Supplied entries below:

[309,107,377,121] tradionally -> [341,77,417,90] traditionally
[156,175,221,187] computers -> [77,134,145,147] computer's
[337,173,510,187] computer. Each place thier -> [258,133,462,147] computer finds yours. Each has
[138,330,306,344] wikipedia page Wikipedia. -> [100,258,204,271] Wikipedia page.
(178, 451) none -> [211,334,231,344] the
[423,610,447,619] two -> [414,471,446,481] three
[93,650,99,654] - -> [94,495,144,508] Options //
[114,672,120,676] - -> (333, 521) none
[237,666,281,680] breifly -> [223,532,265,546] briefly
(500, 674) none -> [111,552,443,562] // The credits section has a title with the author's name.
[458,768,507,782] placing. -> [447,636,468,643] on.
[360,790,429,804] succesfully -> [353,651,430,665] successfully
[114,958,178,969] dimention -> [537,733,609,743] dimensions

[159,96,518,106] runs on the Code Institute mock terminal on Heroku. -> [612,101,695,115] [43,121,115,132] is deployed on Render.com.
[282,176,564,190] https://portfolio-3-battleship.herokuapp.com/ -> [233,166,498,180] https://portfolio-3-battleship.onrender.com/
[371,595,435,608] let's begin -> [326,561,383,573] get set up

End of Supplied entries.
Supplied entries below:

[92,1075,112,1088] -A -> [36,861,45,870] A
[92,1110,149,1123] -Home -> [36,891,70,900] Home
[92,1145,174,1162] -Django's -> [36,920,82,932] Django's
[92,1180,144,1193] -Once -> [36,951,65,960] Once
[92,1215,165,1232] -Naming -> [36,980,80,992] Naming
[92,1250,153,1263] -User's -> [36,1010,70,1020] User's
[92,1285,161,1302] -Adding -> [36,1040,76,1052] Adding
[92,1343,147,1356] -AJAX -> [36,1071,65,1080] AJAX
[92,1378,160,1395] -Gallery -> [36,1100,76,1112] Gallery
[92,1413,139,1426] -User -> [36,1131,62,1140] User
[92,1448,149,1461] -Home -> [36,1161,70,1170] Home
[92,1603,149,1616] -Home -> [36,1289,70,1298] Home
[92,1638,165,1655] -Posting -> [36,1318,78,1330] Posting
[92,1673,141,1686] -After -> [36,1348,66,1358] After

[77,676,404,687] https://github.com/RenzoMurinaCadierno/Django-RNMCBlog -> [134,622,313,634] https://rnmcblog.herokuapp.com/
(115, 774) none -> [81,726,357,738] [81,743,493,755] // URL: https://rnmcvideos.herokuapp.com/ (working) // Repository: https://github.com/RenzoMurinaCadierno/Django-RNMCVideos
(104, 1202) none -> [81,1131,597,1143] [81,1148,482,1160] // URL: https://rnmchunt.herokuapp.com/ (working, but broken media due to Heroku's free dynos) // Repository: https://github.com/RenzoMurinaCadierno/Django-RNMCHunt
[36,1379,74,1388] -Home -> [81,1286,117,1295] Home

End of Supplied entries.
Supplied entries below:

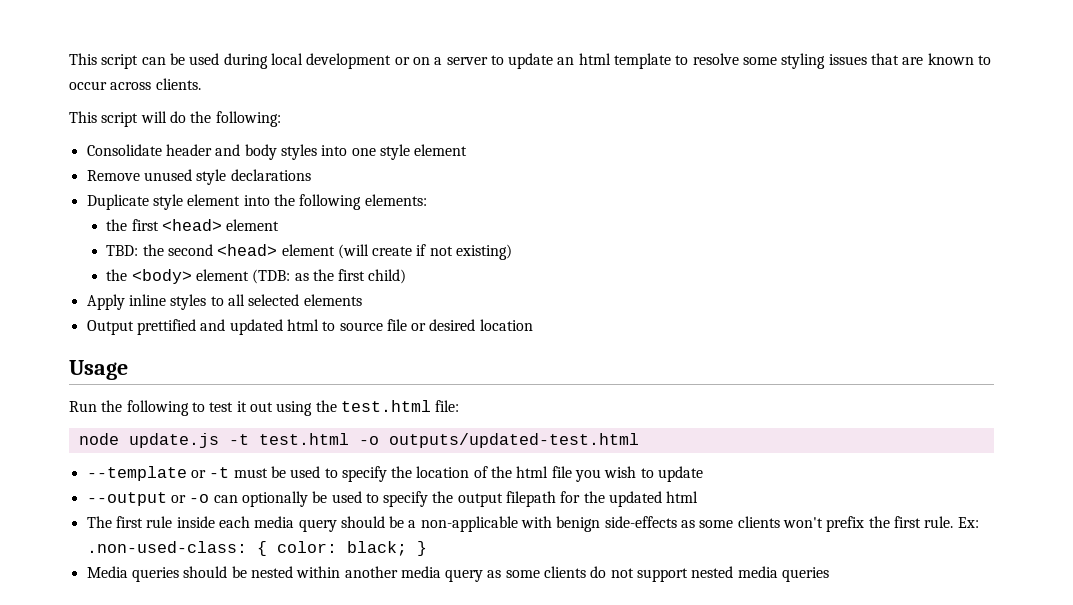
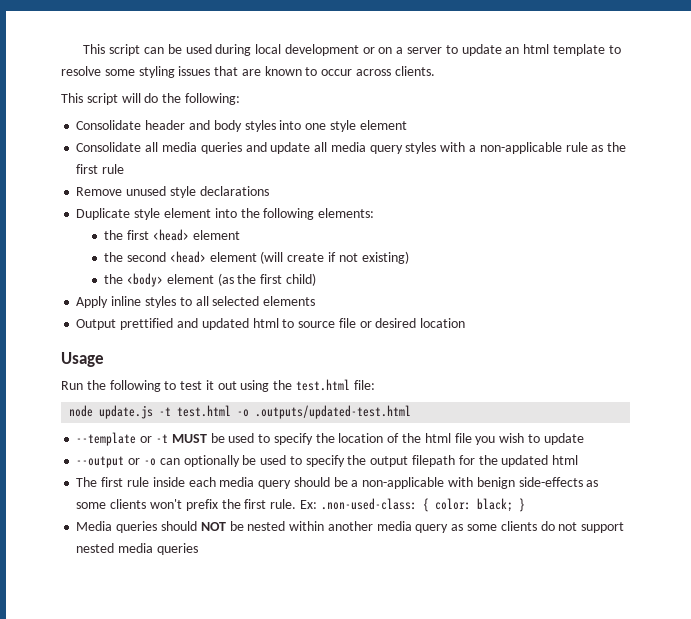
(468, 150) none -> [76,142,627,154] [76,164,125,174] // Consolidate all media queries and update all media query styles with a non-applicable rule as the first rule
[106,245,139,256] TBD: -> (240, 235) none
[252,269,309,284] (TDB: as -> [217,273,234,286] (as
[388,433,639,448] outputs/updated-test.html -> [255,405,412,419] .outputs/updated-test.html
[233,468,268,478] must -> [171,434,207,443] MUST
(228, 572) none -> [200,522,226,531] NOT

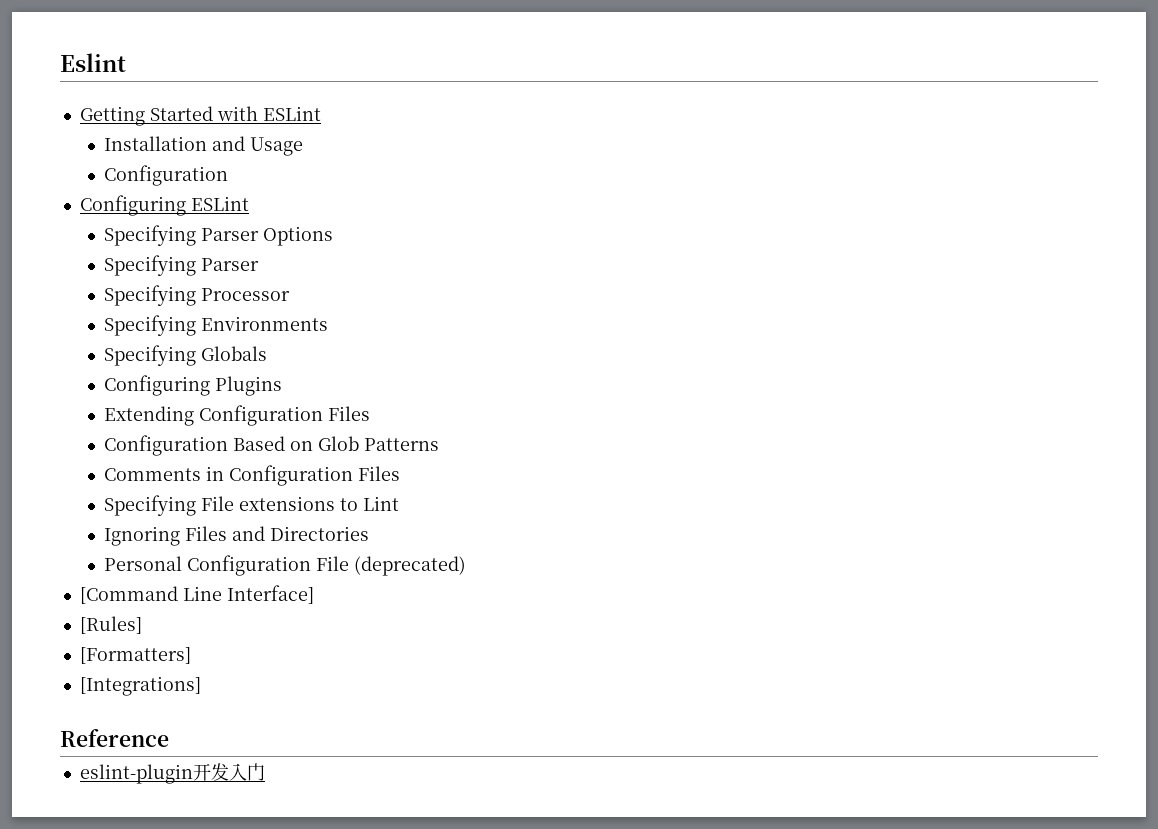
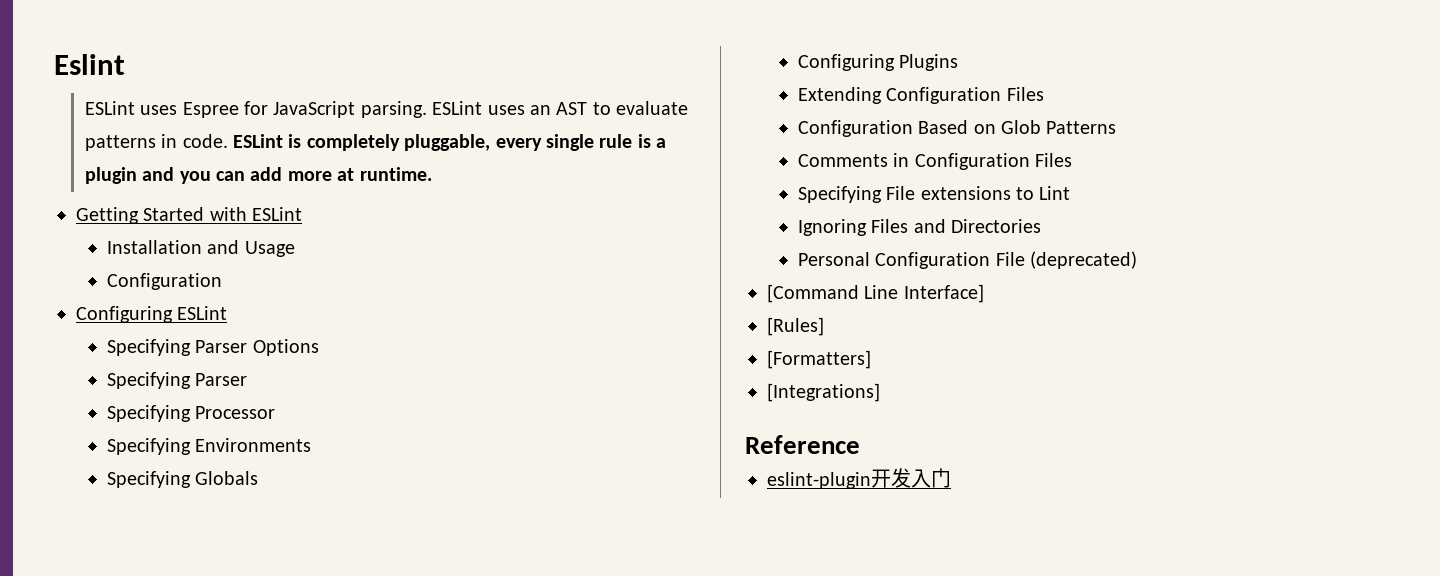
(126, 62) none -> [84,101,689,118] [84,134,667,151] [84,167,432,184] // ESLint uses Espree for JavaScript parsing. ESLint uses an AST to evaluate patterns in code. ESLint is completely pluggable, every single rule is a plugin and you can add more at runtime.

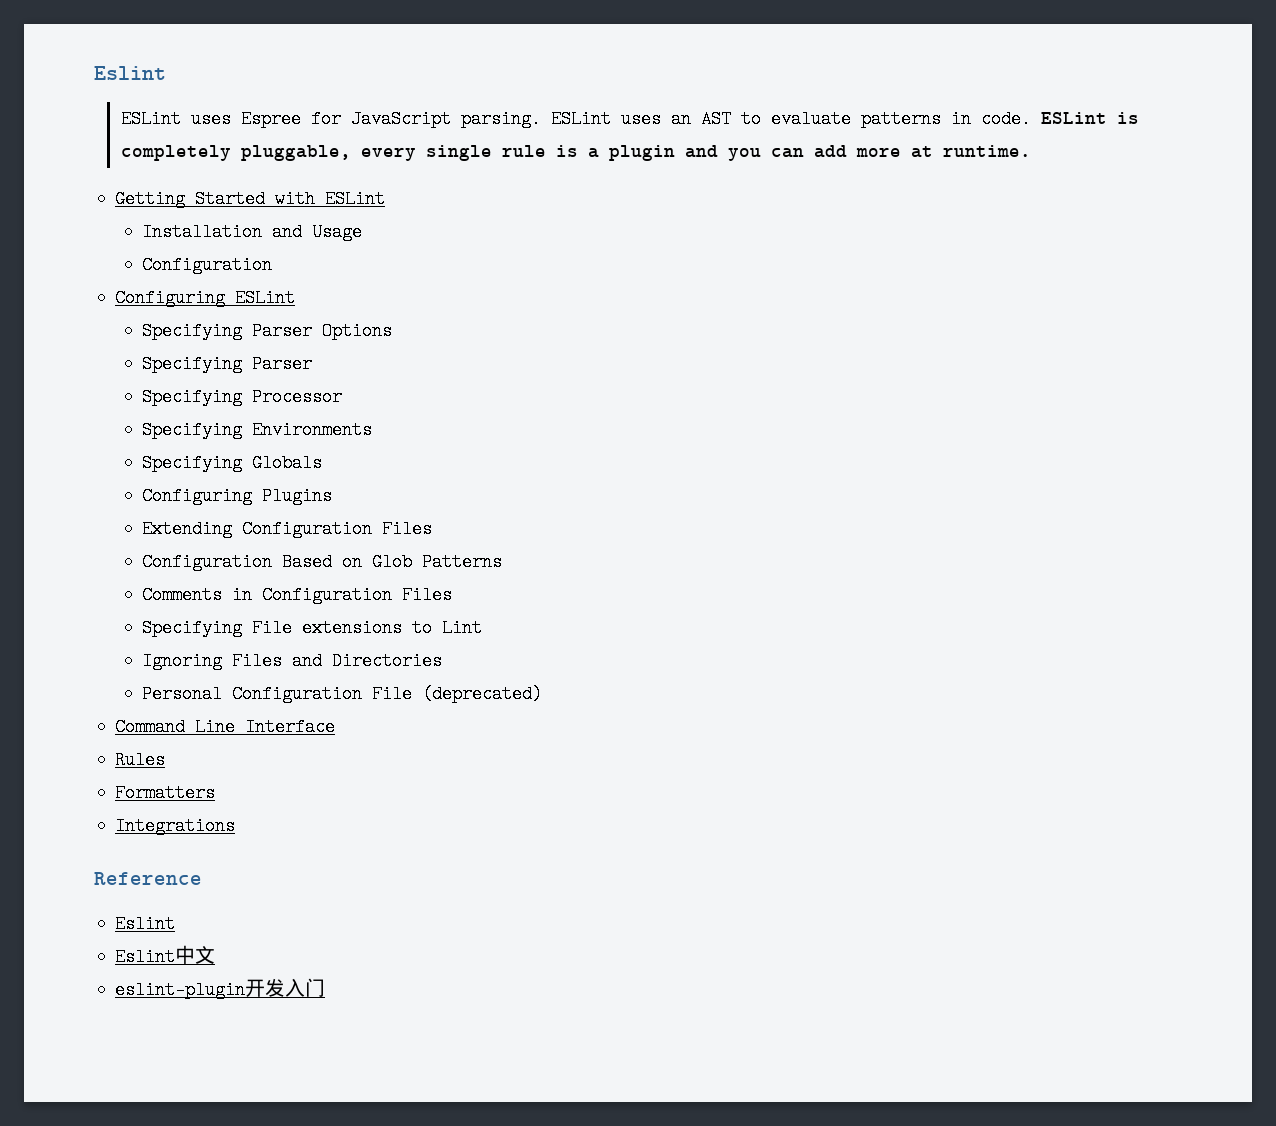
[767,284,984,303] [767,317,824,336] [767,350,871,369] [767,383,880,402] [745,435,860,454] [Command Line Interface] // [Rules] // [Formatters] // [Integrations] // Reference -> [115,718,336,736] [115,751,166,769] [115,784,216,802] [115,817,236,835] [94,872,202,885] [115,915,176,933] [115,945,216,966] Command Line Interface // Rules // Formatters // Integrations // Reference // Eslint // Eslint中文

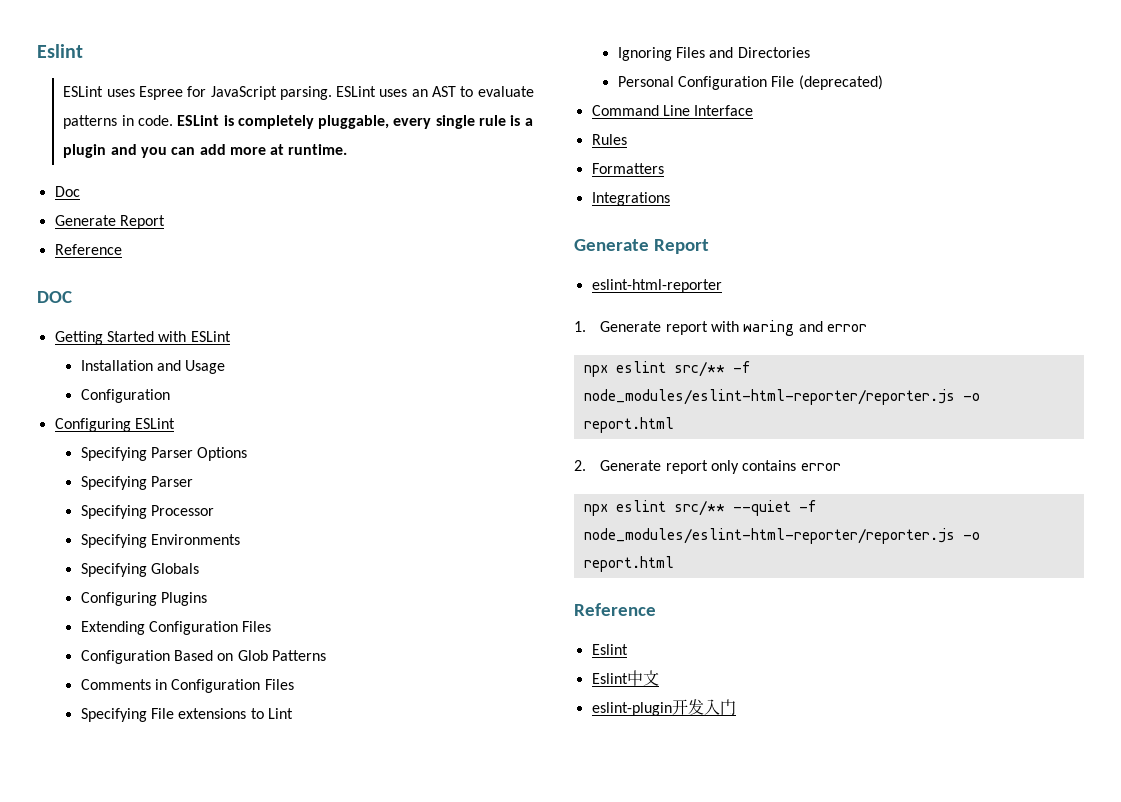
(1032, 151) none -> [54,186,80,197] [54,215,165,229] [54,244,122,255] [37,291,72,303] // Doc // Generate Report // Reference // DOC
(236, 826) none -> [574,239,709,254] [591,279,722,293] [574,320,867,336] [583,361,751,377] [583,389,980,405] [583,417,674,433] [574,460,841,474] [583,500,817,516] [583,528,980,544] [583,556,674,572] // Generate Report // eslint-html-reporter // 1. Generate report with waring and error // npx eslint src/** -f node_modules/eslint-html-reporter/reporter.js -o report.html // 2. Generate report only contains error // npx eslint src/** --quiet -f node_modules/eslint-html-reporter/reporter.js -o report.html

End of Supplied entries.

§ **Activity**:
Which lines above contain the word "herokuapp"? Copy all of them.

§ **Solution for this task**:
[282,176,564,190] https://portfolio-3-battleship.herokuapp.com/ -> [233,166,498,180] https://portfolio-3-battleship.onrender.com/
[77,676,404,687] https://github.com/RenzoMurinaCadierno/Django-RNMCBlog -> [134,622,313,634] https://rnmcblog.herokuapp.com/
(115, 774) none -> [81,726,357,738] [81,743,493,755] // URL: https://rnmcvideos.herokuapp.com/ (working) // Repository: https://github.com/RenzoMurinaCadierno/Django-RNMCVideos
(104, 1202) none -> [81,1131,597,1143] [81,1148,482,1160] // URL: https://rnmchunt.herokuapp.com/ (working, but broken media due to Heroku's free dynos) // Repository: https://github.com/RenzoMurinaCadierno/Django-RNMCHunt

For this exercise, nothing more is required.